Ten Things Your Child Should Know
20 skills are examined in each book.
What if you could ask yourself a series of questions that would help you assess whether or not your child is learning key skills in reading, writing and math as he or she progresses through school?
These books are designed to help you in several ways:
- To help you to proactively manage your child’s education by giving you an idea of selected skills your child might be taught in these grades.
- To provide you with a list of activities that you can use to supplement your child’s education at home.
- To help you identify areas where your child may need additional instruction, even before a teacher points them out to you.
Read more about each book and view an excerpt below.
Read an excerpt from our book on the 1st grade below:
"Your child learned the alphabet and the sounds that correspond to the letters of the alphabet in kindergarten. She also learned how to read simple three-letter words and some sight words. In first grade, she should begin to learn about special rules that apply to reading. Rules that explain things such as what happens when you combine certain letters—what special sounds do they make? For example, “ike” makes a particular sound and can be used to make words like “bike,” “like,” and “pike.” As a matter of fact, adding an “e” to the end of many words makes a vowel say its long sound. For instance, “bit” becomes “bite,” “hat” becomes “hate,” “mop” becomes “mope.”
Other special sounds can be made when two consonants are put together, such as “th” and “sh.” They make sounds like the ones found in “that” and “shut.” The special sounds that letters make when combined can occur when consonants are combined together at the beginning of words (“chop”) or at the end of words (“rich”) or when vowels are combined (“shoe” and “too”). When two letters are combined to make one sound it is called a digraph. Thus more emphasis will be put on combining letters together to make different words.

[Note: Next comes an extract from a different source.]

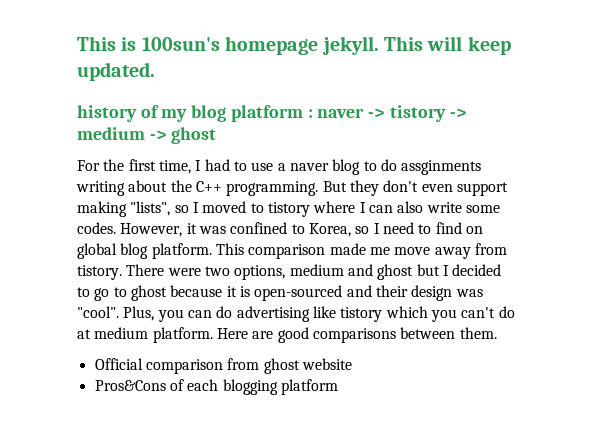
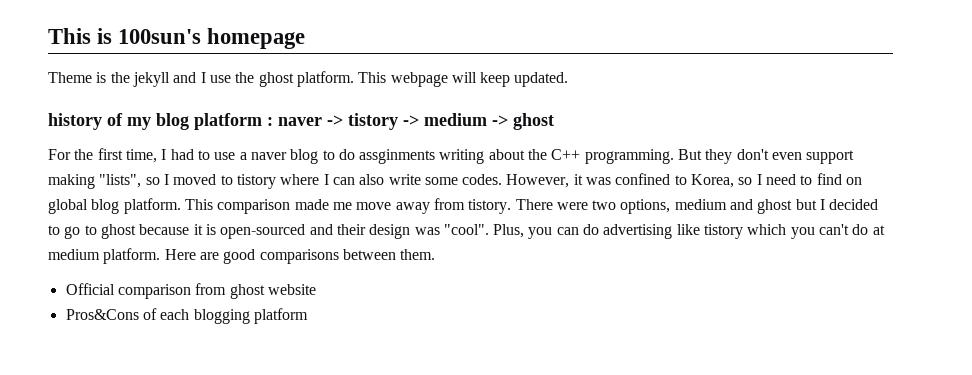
[321,36,423,55] jekyll. This -> [48,71,448,87] // Theme is the jekyll and I use the ghost platform. This webpage

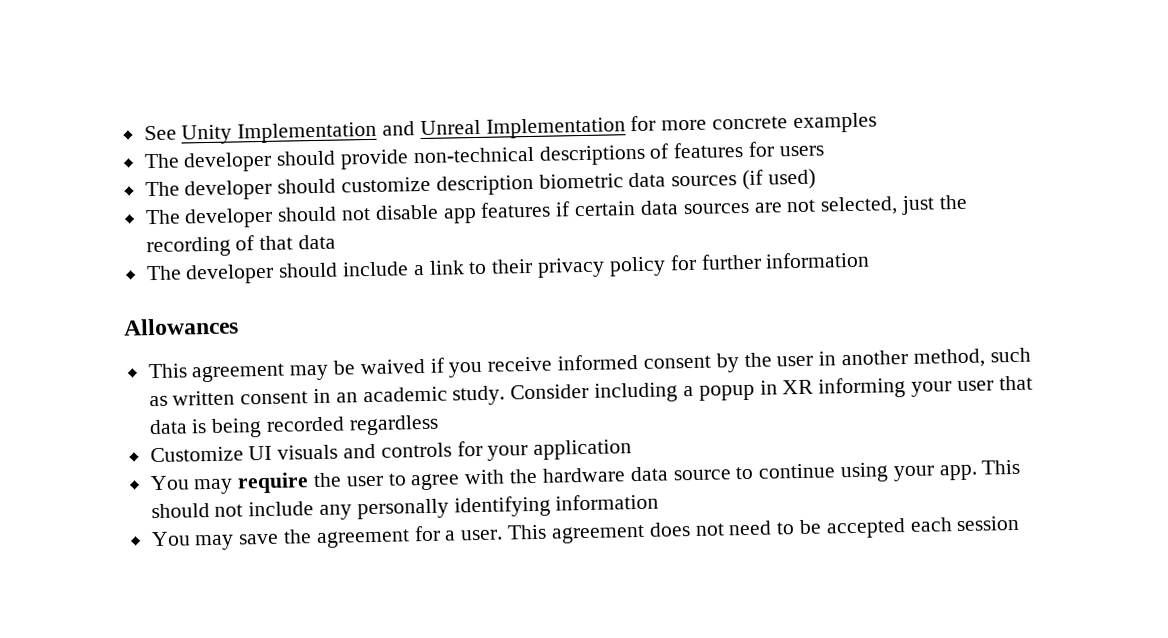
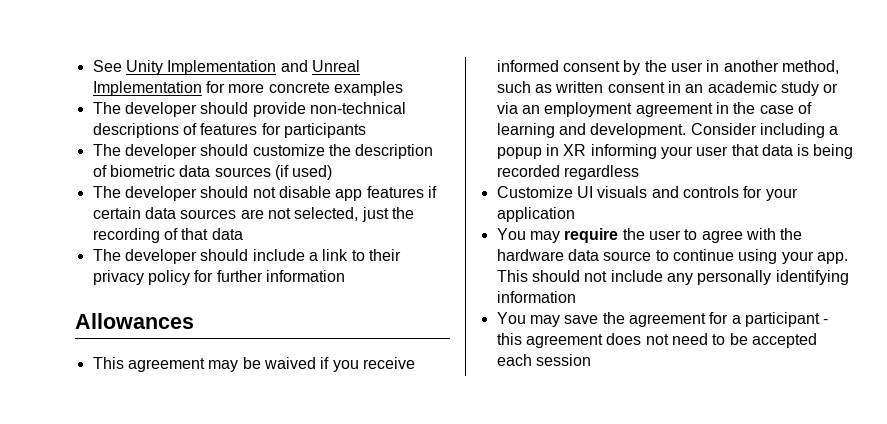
[778,145,824,157] users -> [283,123,366,138] participants
[435,174,534,196] description -> [328,144,434,159] [92,165,107,177] the description of
[452,385,506,406] study. -> [780,81,839,96] [496,102,812,117] [496,123,687,138] study or via an employment agreement in the case of learning and development.
[460,524,548,541] user. This -> [744,312,829,327] [496,333,522,345] participant - this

Your child will learn what certain root words sound like when common endings are added to them, such as “ed,” “ing,” “s,” etc. “Walk” can become “walked,” “walking,” or “walks.”
So your child is likely to:
- Review the short sounds of the vowels, a, e, i, o, and u, in words like “mat,” “bet,” “sit,” “top,” and “cup.”
- Learn the long sounds of these vowels in words like “make,” “eat,” “site,” “rope,” and “mute.”
- Learn that “y” can sometimes be used as a vowel in words like “baby” and “sky.”
- Learn that two letters can be combined together to make one sound; these are called digraphs.
- (Some examples of consonant digraphs are “ch,” “sh,” “th,” “wh,” “ph,” “ck,” “mb,” “kn,” etc... Words like “that,” “phone,” “where,” “comb,” and “know” all have digraphs in them.)
- (Some examples of vowel digraphs are “ai,” “ay,” “ee,” “ey,” “oa,” “oo,” “oy,” etc... Words like “sail,” “say,” “feet,” “hey,” “boat,” and “boy” all have digraphs in them.)
- Learn that other groupings of letters such as “igh” and “ike” make certain sounds like those contained in the words “sigh” and “like.”
- Learn about compound words, which are words made up of two separate words like “cupcake” and “sunset.”
- Learn how to add special endings onto root words. For example, “look” can become “looking,” “looks,” or “looked.”
- Learn a little bit about syllables, which represent the number of sounds (usually vowel sounds) you can hear in a word. For instance, “boring” has two syllables: bor – ing.
Your child may or may not learn all of this in the first grade, some of it may carry over into second grade, but it is important that you understand that all of these things will eventually be taught in order to help your child learn how to read.